Decision Support Systems
- Discipline: Information systems, management information systems
- Language: English
- Edited by: Andrew N. K. Chen, Victoria Y. Yoon

Publication details
- History: 1985–present
- Publisher: Elsevier
- Frequency: Monthly
- Open access: Hybrid
- Impact factor: 6.7 (2023)

Standard abbreviations
- ISO 4: Decis. Support Syst.

Indexing
- ISSN: 0167-9236 (print) 1873-5797 (web)
- LCCN: 00251102
- OCLC no.: 858347461

Links
- Journal homepage; Online archive;

= Decision Support Systems =

Decision Support Systems is a monthly peer-reviewed scientific journal covering research on theoretical and technical advancements in decision support systems, including topics such as foundations, functionality, interfaces, implementation, impacts, and evaluation. It is published by Elsevier and the editors-in-chief are Andrew N. K. Chen (University of Kansas) and Victoria Y. Yoon (Virginia Commonwealth University), while James R. Marsden (University of Connecticut) is an emeritus editor.

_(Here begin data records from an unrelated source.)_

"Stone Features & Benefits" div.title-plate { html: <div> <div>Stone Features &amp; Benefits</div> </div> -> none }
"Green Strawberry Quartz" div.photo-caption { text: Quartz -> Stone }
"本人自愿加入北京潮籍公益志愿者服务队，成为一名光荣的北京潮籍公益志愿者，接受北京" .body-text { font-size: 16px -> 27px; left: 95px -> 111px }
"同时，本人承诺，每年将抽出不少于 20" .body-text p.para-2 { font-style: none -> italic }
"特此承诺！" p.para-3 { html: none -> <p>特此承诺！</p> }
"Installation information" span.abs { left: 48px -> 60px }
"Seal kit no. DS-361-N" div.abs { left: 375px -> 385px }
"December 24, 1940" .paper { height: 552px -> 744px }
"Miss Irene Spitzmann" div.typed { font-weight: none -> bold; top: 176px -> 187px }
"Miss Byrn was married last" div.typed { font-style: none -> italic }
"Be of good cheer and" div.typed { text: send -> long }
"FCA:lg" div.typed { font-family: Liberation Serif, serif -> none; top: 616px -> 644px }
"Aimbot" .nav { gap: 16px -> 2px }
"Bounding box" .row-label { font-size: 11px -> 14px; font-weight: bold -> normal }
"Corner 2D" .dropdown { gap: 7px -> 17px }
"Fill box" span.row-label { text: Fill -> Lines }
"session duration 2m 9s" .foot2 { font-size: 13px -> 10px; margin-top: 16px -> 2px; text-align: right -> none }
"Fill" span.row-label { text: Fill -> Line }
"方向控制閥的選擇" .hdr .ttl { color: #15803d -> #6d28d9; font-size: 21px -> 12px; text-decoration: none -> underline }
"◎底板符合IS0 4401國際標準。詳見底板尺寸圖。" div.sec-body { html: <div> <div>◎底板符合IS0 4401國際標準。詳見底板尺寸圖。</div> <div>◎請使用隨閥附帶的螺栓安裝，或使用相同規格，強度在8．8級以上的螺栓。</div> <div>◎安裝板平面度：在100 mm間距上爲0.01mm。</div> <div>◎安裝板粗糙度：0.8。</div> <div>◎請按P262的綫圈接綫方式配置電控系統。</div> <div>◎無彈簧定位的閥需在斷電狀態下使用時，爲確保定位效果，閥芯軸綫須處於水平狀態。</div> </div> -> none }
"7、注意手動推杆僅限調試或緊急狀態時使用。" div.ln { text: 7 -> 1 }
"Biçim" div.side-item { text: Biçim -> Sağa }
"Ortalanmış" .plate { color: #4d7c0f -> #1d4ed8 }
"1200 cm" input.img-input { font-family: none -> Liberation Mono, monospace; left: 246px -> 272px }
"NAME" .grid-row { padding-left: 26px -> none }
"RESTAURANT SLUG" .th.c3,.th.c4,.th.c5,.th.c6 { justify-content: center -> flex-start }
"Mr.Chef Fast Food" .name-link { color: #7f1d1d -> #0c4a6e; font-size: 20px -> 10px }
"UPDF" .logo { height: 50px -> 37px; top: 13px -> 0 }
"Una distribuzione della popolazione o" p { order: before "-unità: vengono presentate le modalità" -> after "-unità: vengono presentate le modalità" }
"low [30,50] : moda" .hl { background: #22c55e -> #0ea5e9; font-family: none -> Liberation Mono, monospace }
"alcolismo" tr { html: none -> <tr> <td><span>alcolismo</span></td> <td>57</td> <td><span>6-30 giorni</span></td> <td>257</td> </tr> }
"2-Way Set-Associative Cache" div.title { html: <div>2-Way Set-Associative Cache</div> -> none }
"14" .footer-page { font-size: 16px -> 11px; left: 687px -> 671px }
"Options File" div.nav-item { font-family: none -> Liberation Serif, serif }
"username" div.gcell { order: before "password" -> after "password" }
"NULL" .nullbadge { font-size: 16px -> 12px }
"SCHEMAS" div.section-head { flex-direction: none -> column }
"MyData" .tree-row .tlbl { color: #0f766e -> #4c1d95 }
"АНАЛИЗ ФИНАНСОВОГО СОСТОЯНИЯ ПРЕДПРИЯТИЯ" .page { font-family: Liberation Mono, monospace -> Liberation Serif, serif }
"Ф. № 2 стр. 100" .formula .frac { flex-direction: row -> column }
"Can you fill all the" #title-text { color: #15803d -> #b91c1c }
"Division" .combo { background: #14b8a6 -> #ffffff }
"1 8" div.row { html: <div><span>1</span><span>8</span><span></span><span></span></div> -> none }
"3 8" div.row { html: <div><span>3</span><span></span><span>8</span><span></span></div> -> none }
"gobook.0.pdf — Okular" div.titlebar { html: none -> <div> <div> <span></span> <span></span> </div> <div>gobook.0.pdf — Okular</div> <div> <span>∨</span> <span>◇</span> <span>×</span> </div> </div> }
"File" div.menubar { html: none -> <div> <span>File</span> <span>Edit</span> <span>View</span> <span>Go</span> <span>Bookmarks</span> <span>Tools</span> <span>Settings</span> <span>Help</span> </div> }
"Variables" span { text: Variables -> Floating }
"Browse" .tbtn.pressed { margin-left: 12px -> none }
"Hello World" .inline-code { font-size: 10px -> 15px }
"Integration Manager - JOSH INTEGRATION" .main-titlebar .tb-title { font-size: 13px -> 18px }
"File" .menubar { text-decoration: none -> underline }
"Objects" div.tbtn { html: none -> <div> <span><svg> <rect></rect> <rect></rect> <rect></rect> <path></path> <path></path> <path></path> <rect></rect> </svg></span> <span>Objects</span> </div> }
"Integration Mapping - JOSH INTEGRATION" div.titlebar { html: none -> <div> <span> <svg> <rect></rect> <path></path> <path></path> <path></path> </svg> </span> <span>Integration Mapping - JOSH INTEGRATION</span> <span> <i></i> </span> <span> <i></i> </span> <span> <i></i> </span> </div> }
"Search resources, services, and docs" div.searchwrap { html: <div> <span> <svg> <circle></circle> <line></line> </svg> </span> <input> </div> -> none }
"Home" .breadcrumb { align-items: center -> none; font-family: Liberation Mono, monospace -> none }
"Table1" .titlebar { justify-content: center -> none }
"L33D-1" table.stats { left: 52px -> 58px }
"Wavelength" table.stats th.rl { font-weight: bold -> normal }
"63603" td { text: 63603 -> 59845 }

==Abstracting and indexing==
The journal is abstracted and indexed in:

- Current Contents/Engineering, Computing & Technology
- EBSCO databases
- Ei Compendex
- Inspec
- ProQuest databases
- PsycINFO
- Science Citation Index Expanded
- Scopus

==Reception==
The journal received an A* ranking (the highest) from the Australian Council of Professors and Heads of Information Systems. It is also included in the 2023 "Senior Scholars' List of Premier Journals" by the Association for Information Systems. According to the Journal Citation Reports, the journal has a 2023 impact factor of 6.7.